"That's true," Adeline admitted. "Don't speak to anybody about it till you hear." She knew from his making no answer that he would obey her, and she hid the paper in her pocket, as if she would hide the intelligence it bore from all the rest of the world.

She let Suzette sleep late, after the fatigues of her day in Boston and the excitement of their talk at night, which she suspected had prevented the girl from sleeping early. Elbridge's sympathetic incredulity had comforted her, if it had not convinced her, and she possessed herself in such patience as she could till the answer should come from the mills. If her father were there, then it would be all right; and in the meantime she found some excuses for not believing the worst she feared. There was no reason in the world why he should be on that train; there was no reason why she should identify him with that T. W. Northwick in the burnt-up car; that was not his name, and that was not the place where he would have been.


XI.

There was trouble with the telegraph and telephone connections between Hatboro' and Ponkwasset, and Adeline had to go to the funeral without an answer to Elbridge's message. Below her surface interest in the ceremony and the behavior of the mourners and the friends, which nothing could have alienated but the actual presence of calamity, she had a nether misery of alternating hope and fear, of anxieties continually reasoned down, and of security lost the instant it was found. The double strain told so upon her nerves, that when the rites at the grave were ended, she sent word to the clergyman and piteously begged him to drive home with her.

"Why, aren't you well, Miss Northwick?" he asked, with a glance at her troubled face, as he got into the covered sleigh with her.

"Oh, yes," she said, and she flung herself back against the cushioning and began to cry.

"Poor Mrs.

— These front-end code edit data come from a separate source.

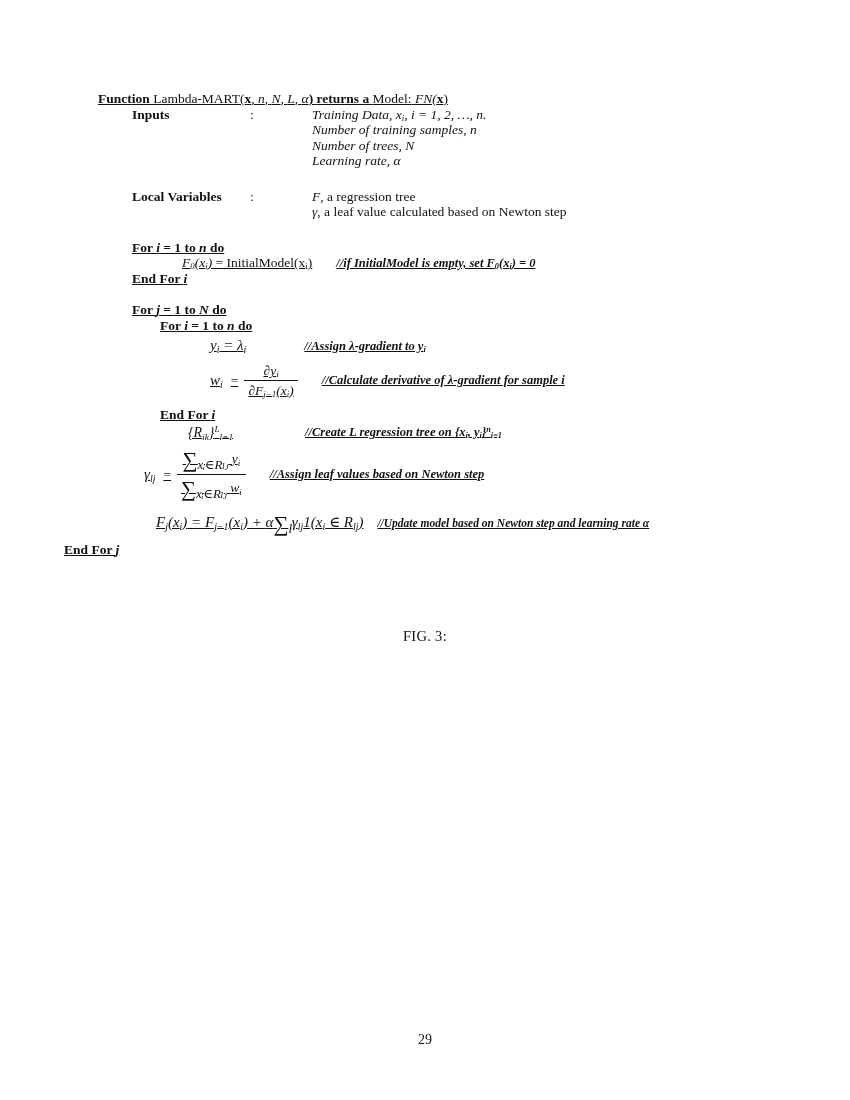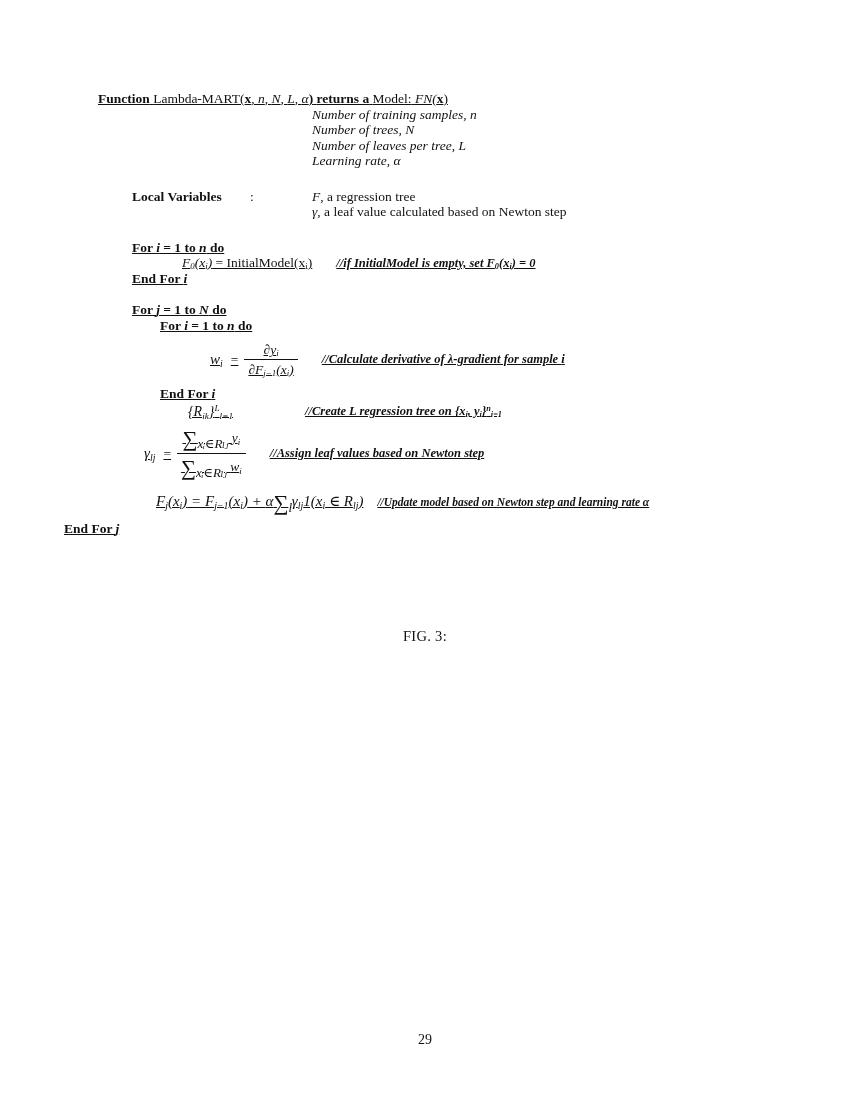"Inputs : Training Data, xi," div.ln { html: none -> <div> <span>Inputs</span><span>:</span><span><span>Training Data, x</span><sub>i</sub><span>, i = 1, 2, …, n.</span></span> </div> }
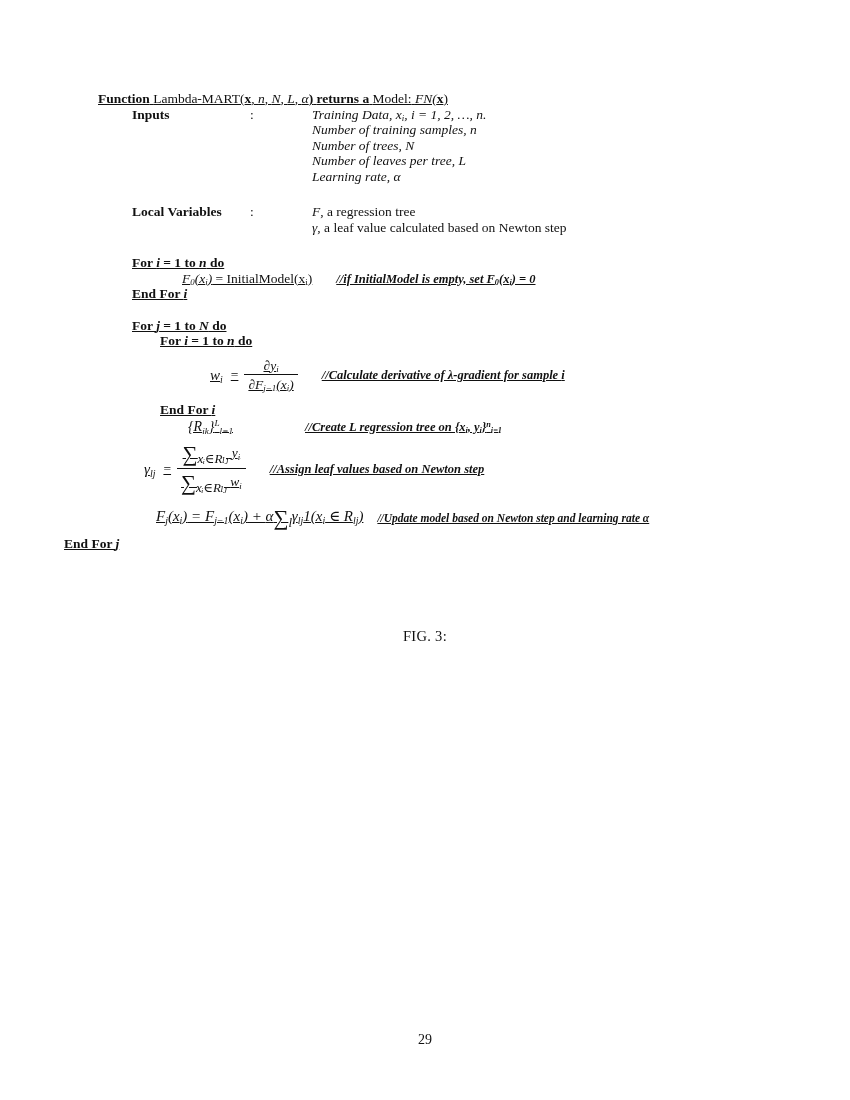"Number of leaves per tree," div.ln { html: <div> <span>&nbsp;</span><span>&nbsp;</span><span>Number of leaves per tree, L</span> </div> -> none }
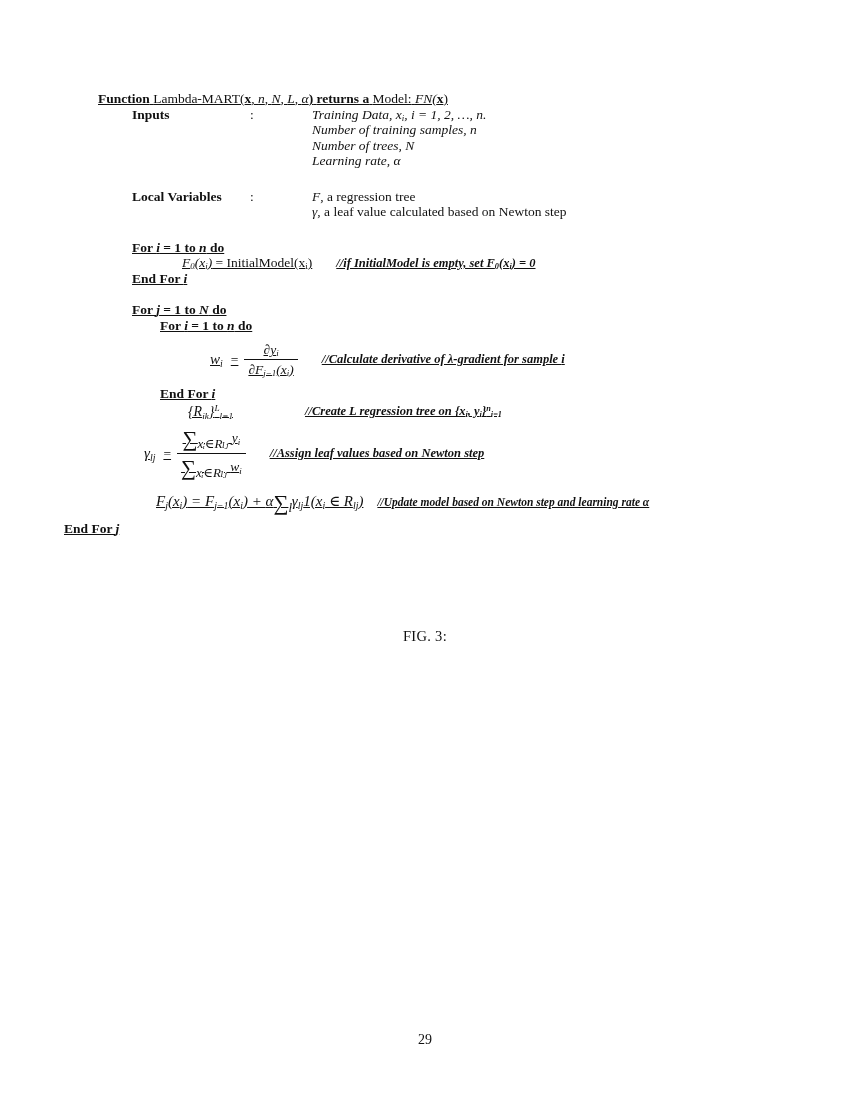"yi = λi //Assign λ-gradient" div.ln { html: none -> <div> <span><span>y</span><sub>i</sub><span> = </span><span>λ</span><sub>i</sub></span><span><span>//Assign λ-gradient to y</span><sub>i</sub></span> </div> }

Newton's grief has been very trying," he said, gently, and with a certain serenity of smile he had, and he added, as if he thought it well to lure Miss Northwick from the minor affliction that we feel for others' sorrows to the sorrow itself, "It has been a terrible blow to her—so sudden, and her only child."

"Oh, it isn't that," said Adeline, frankly. "Have—have you seen the—paper this morning?"

"It came," said the clergyman. "But in view of the duty before me, I thought I wouldn't read it. Is there anything particular in it?"